Joe has extended the worksheets to now cover nine chord types, but in addition to the ‘intellectual’ exercises of the grids, has added exercises for the bass which not only help to relate the grids to the bass, but considerably bolster fingerboard knowledge, and provide great ear-training.
He has done this by creating a standard rhythmic pattern for each bar of each exercise. The exercises comprise sections of four bars: one for each chord in a grid e.g. for C Minor 7 chords, one bar each of C-7, A-7, F-7, D-7.
Each section has been written as a melodic flow and, while each bar begins with the same ‘seed’ note of the grid, the exercises sound musical rather than purely mechanical,
This melodic flow is consistent throughout the exercises: this not only makes it easy to hear when you make a mistake in one group of exercises, but also helps develop your ear as you step through the chord types of each chapter: you start to hear the distinctive sound of one chord type compared to another.
Joe provides suggested fingerings for each exercise in order to maintain positional integrity on the fingerboard, and this is supplemented in the final chapter where the exercises are written out in both standard notation and tablature.
Joe grants permission to print out the worksheets for personal use, and also provides the answers in the the penultimate chapter.
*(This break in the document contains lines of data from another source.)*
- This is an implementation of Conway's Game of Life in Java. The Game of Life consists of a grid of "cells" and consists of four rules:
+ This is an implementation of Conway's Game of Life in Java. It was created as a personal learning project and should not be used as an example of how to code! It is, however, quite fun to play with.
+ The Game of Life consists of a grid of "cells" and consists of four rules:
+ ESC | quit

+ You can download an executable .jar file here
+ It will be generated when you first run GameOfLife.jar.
To summarise, Joe has developed his Chord Tone Sudoku concepts in this book and has provided easy to follow exercises which help the student develop:
– chord tone knowledge
– knowledge of the fingerboard
– the ability to hear the distinctive sounds of each chord type.
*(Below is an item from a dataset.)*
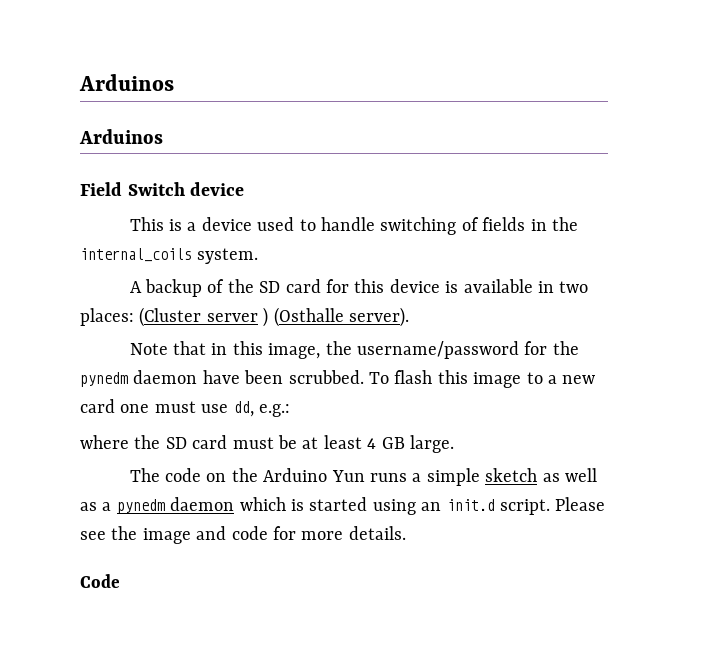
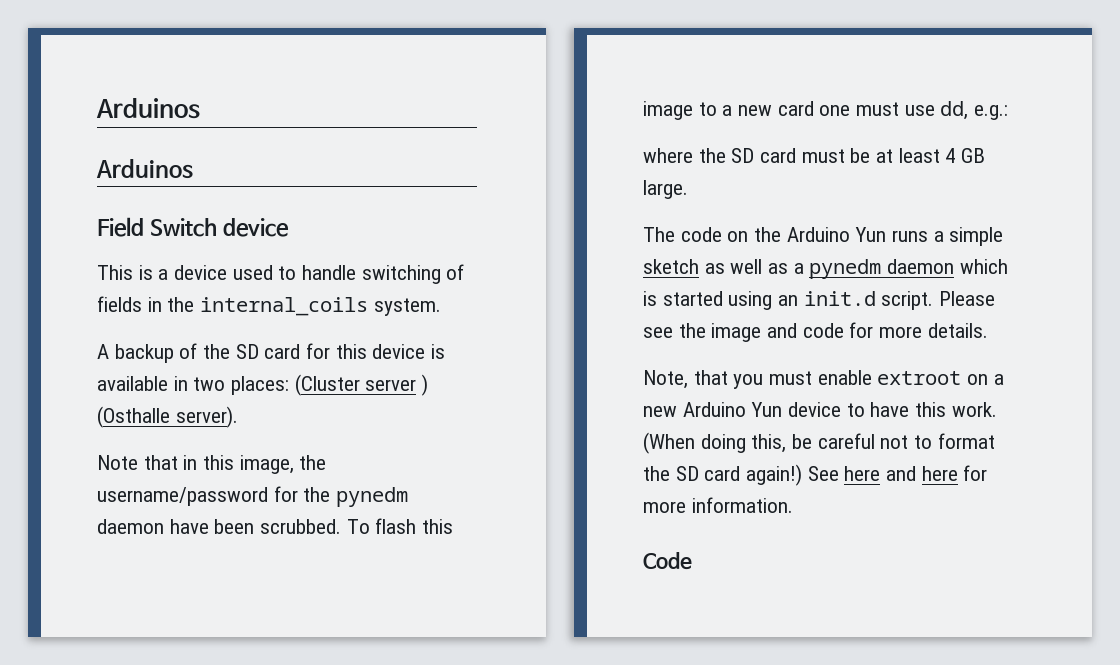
+ Note, that you must enable extroot on a new Arduino Yun device to have this work. (When doing this, be careful not to format the SD card again!) See here and here for more information.

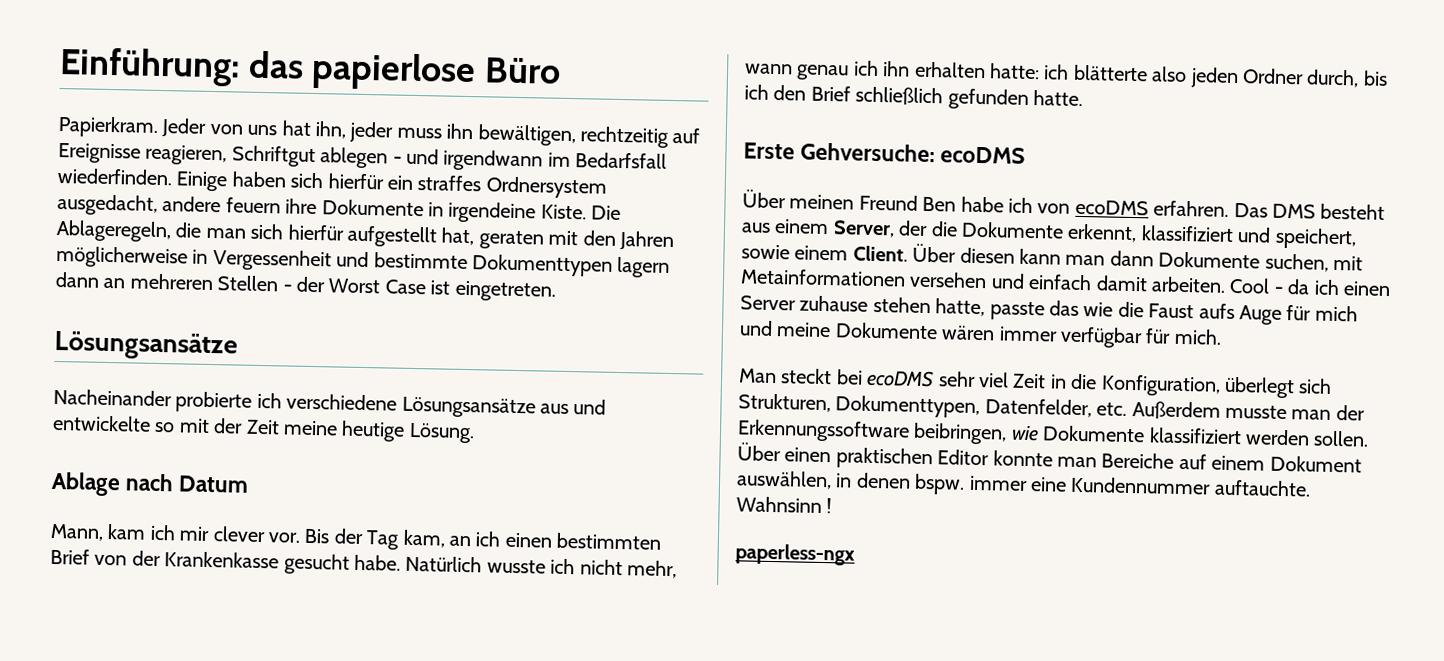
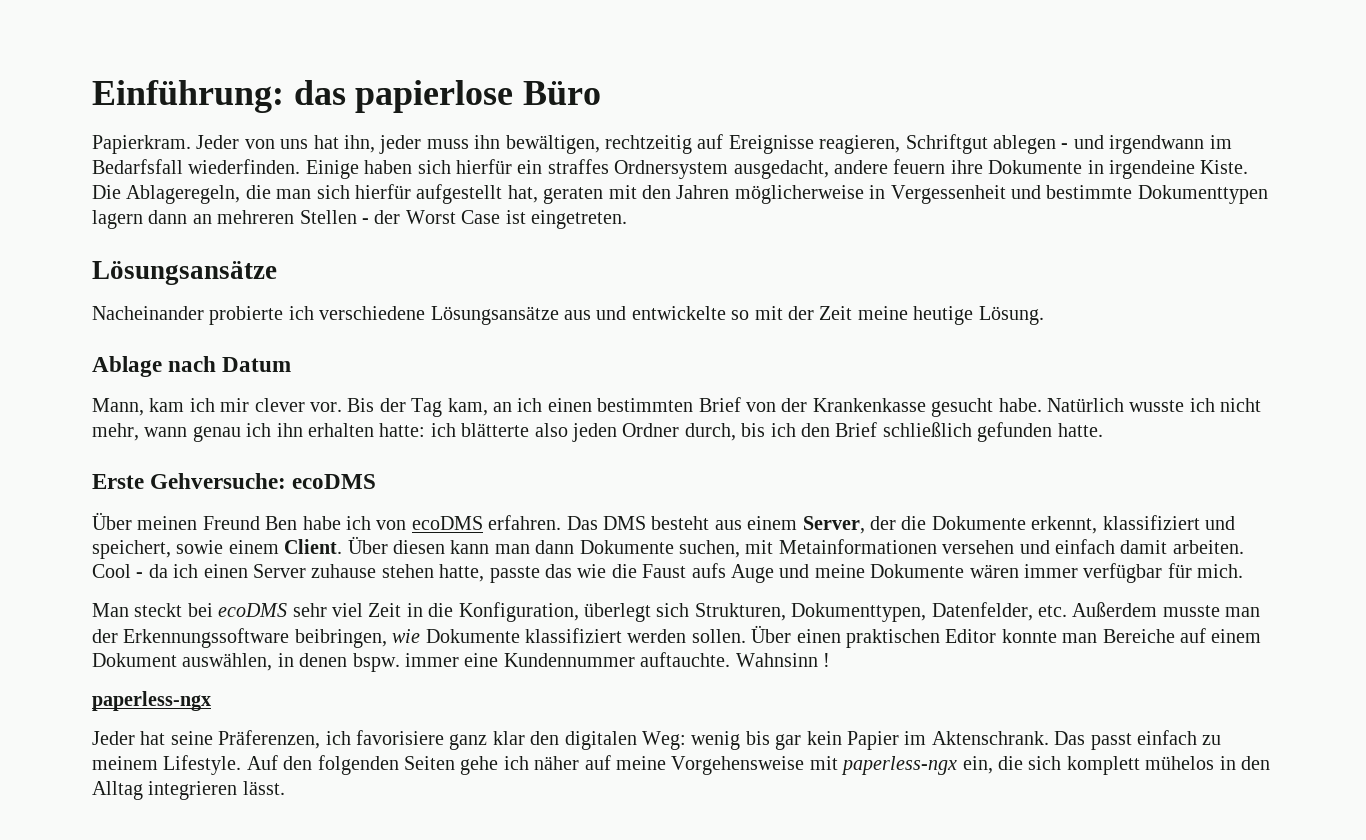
- Cool - da ich einen Server zuhause stehen hatte, passte das wie die Faust aufs Auge für mich und meine Dokumente wären immer verfügbar für mich.
+ Cool - da ich einen Server zuhause stehen hatte, passte das wie die Faust aufs Auge und meine Dokumente wären immer verfügbar für mich.
+ Jeder hat seine Präferenzen, ich favorisiere ganz klar den digitalen Weg: wenig bis gar kein Papier im Aktenschrank. Das passt einfach zu meinem Lifestyle. Auf den folgenden Seiten gehe ich näher auf meine Vorgehensweise mit paperless-ngx ein, die sich komplett mühelos in den Alltag integrieren lässt.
Finally, the design of the exercises make them easy to form part of a daily practice routine, just a few minutes each day.
Usually I’m the guy in the rock or blues-ish band that knows theory. When I saw you come out with this book I thought, “Too simple for me”. But I bought it anyway as a supplement to your Bassment course. I just did the first sudoku and I did good, not too hard for me. But when I went to play the first exercise, all chords that “I know”, an interesting thing happened. I followed your instruction to say the note while playing, of course that slows it down. But some of those less common chords didn’t flow from my mouth so easily! I’m talking about the all flats chords, or where I switched from sharps to flats. Sure, all flats are a tongue twister, but I know it’s more than that. Figuring out the notes in a chord is not the same as knowing them in all sorts of inversions on the instrument. Buy this book even if you think you know your chords!
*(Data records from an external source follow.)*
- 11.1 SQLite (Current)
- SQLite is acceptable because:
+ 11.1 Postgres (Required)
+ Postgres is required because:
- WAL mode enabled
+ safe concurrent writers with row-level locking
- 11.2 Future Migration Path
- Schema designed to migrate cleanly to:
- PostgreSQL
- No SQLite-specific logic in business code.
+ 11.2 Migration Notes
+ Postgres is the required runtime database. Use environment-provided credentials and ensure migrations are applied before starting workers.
Please forgive me, but I’m not sure if comprehended the numbers suggestions for the suggested fingerings ( 0 4 2 etc). Can someone please assist me, I need clarification. Thanks in advance
These are standard left-hand fingerings. Each number represents each finger of the left-hand. Zero (0), represents the open string.
If you are unsure about this, go to the tablature section of the book for fingering clarification.
I bought your book and started to do the exercises. It’s great.
One question from this beginner:
Is there a logic in choosing one enharmonic note over the other? Or doesn’t it matter which one of two enharmonics I choose to write in the sudoku-boxes?
Thanks for your reply in advance
No- it matters! You need to have a good working knowledge of intervals before working through Chord Tone Sudoku, so you’ll understand the chord formulas.